Ceux qui veulent relancer le mouvement indépendantiste devraient profiter de ce contexte. Cela implique qu’ils assument eux-aussi la question identitaire, par laquelle se recompose aujourd’hui le nationalisme. Ils doivent pour cela eux-aussi assumer la question du régime, la déployer pleinement, en tirer toutes les conséquences, et ne pas se perdre dans la contemplation d’un pays imaginaire dont la seule légitimité proviendrait du progressisme revendiqué. Quand une députée aussi talentueuse que Catherine Fournier sent le besoin de dire que le projet de loi 21 n’aurait pas dû s’appliquer aux enseignants, elle se retourne sans même s’en rendre compte contre son propre camp. Il faudra bien un jour que les souverainistes cessent de donner des gages de respectabilité au politiquement correct. Tant que les souverainistes sembleront moins nationalistes que les autonomistes au pouvoir, ils peineront à renaître. 
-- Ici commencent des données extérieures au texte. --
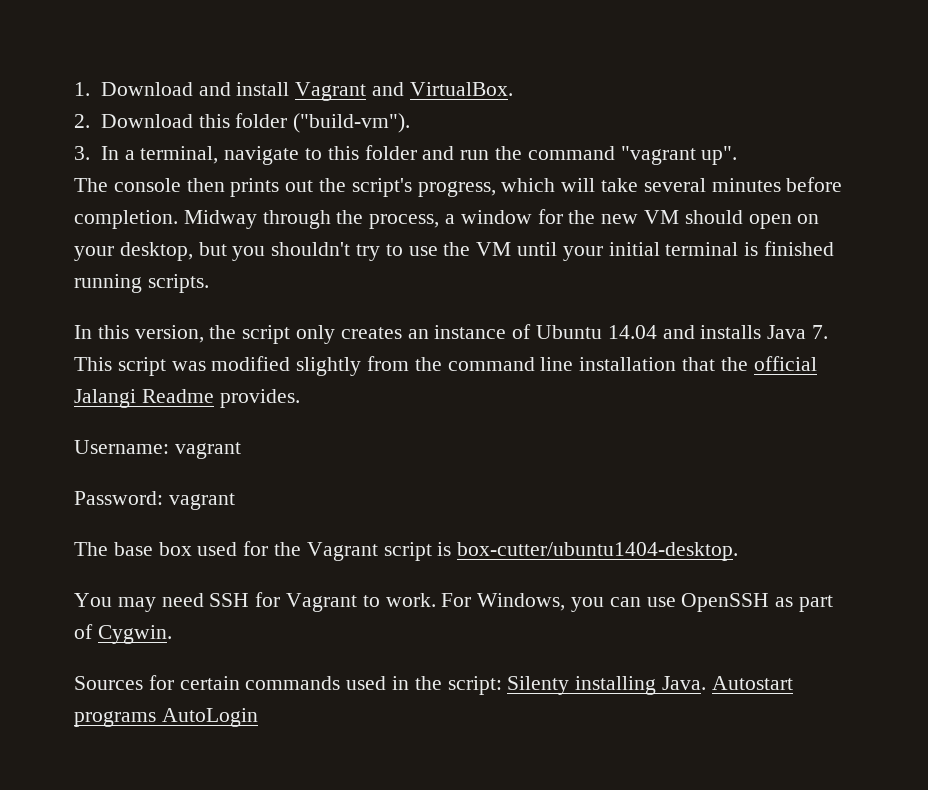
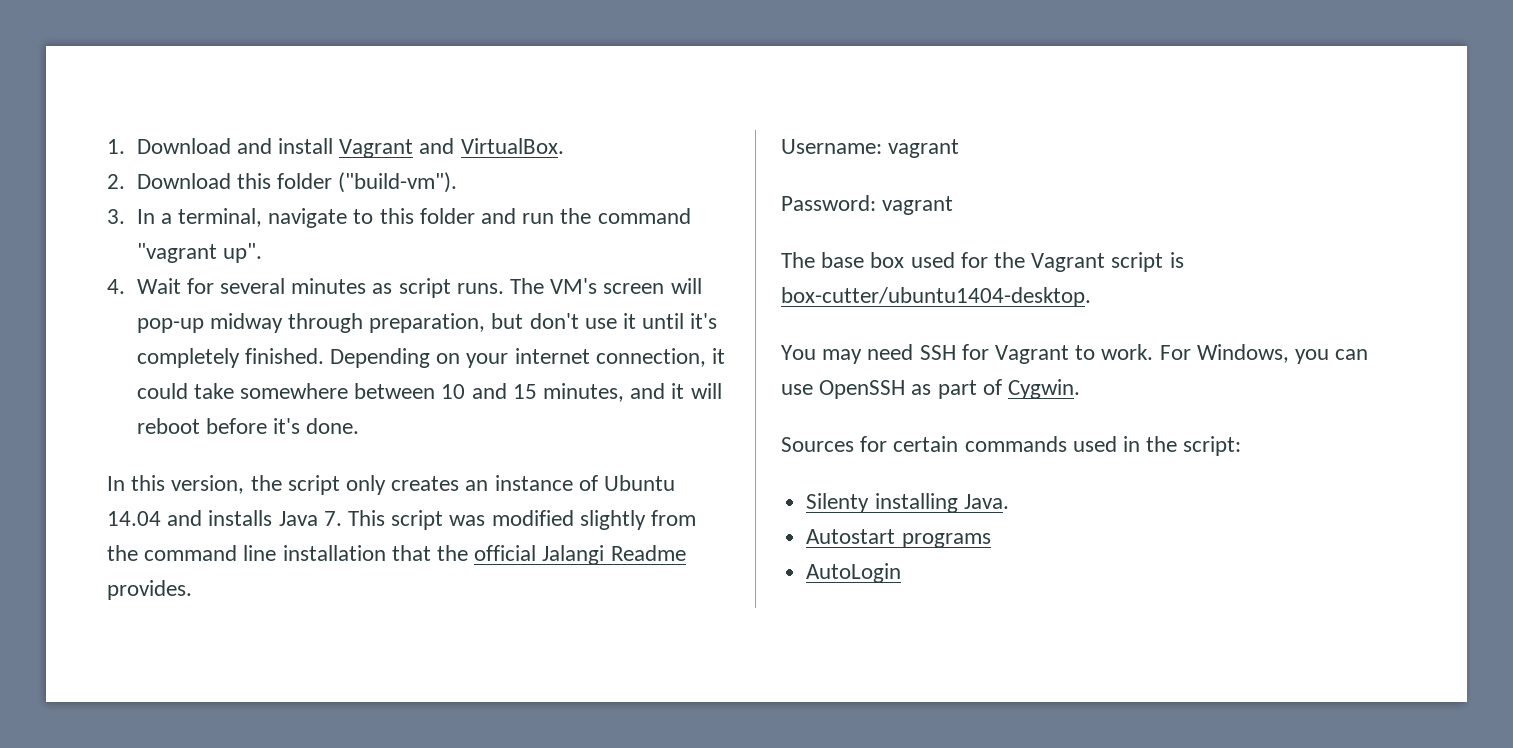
[74,177,843,197] [74,209,820,229] [74,241,835,261] [74,274,209,293] The console then prints out the script's progress, which will take several minutes before completion. Midway through the process, a window for the new VM should open on your desktop, but you shouldn't try to use the VM until your initial terminal is finished running scripts. -> [107,278,702,298] [136,313,718,333] [136,348,725,368] [136,383,722,402] [136,418,360,434] 4. Wait for several minutes as script runs. The VM's screen will pop-up midway through preparation, but don't use it until it's completely finished. Depending on your internet connection, it could take somewhere between 10 and 15 minutes, and it will reboot before it's done.
(502, 685) none -> (1242, 446) //
(707, 683) none -> (1009, 501) //
(156, 719) none -> (991, 540) //

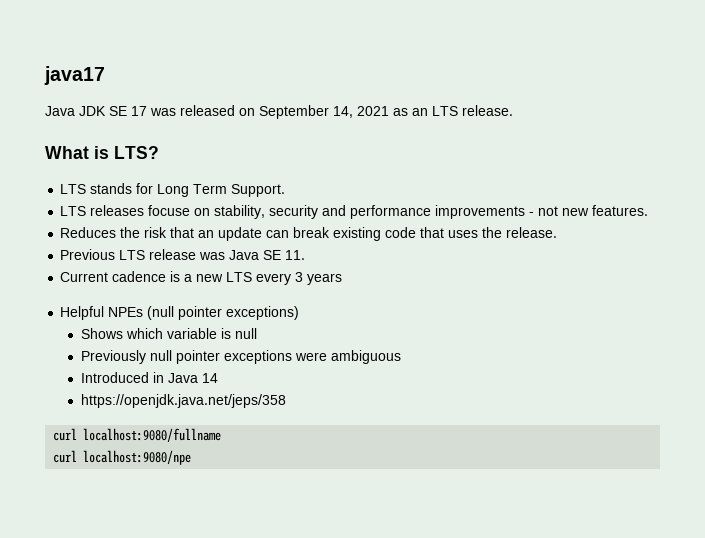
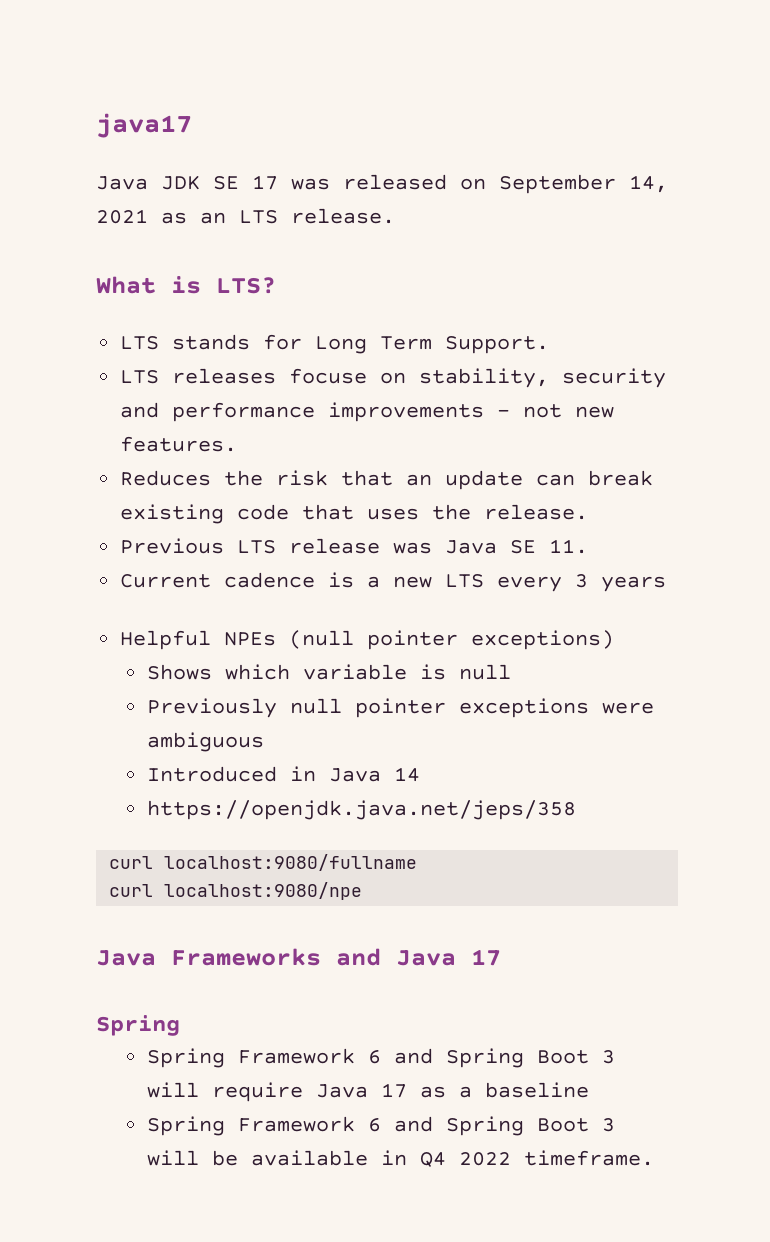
(192, 457) none -> [96,948,501,966] [96,1015,180,1036] [147,1048,616,1068] [147,1082,590,1102] [147,1116,616,1136] [147,1150,655,1167] // Java Frameworks and Java 17 // Spring // Spring Framework 6 and Spring Boot 3 will require Java 17 as a baseline // Spring Framework 6 and Spring Boot 3 will be available in Q4 2022 timeframe.

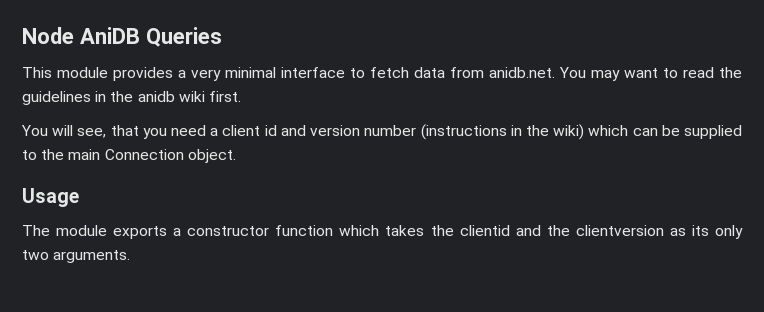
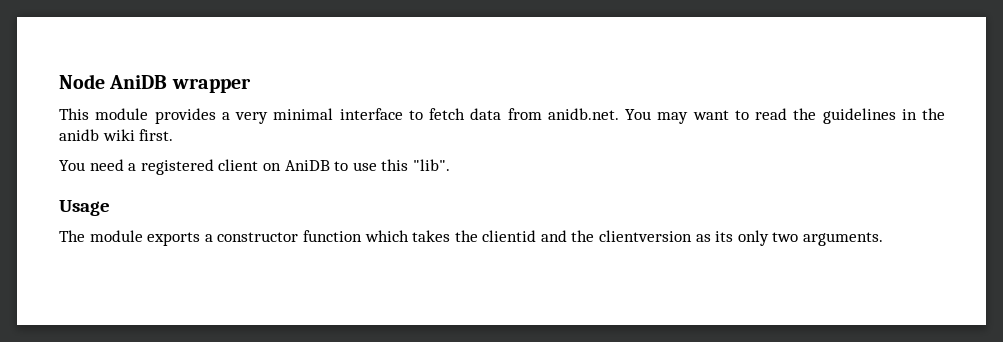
[145,27,222,47] Queries -> [171,78,251,93] wrapper
[52,124,743,140] [22,149,236,163] will see, that you need a client id and version number (instructions in the wiki) which can be supplied to the main Connection object. -> [89,159,450,175] need a registered client on AniDB to use this "lib".

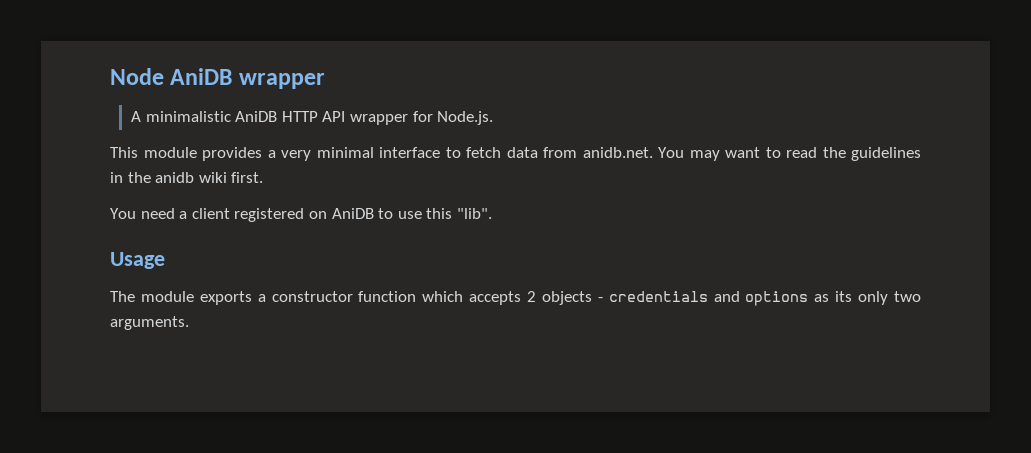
(251, 85) none -> [131,111,494,125] // A minimalistic AniDB HTTP API wrapper for Node.js.
[140,159,259,175] registered client -> [191,208,305,222] client registered
[412,230,693,242] takes the clientid and the clientversion -> [469,291,809,306] accepts 2 objects - credentials and options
De ce point de vue, les souverainistes trouveraient un grand intérêt à lire Après le désastre, le tout récent livre de Frédéric Bastien, qui propose une feuille de route plus qu’intéressante pour un nationalisme enfin décomplexé. On peut espérer qu’il trouvera un grand écho chez ceux qui veulent reprendre le combat pour l’indépendance.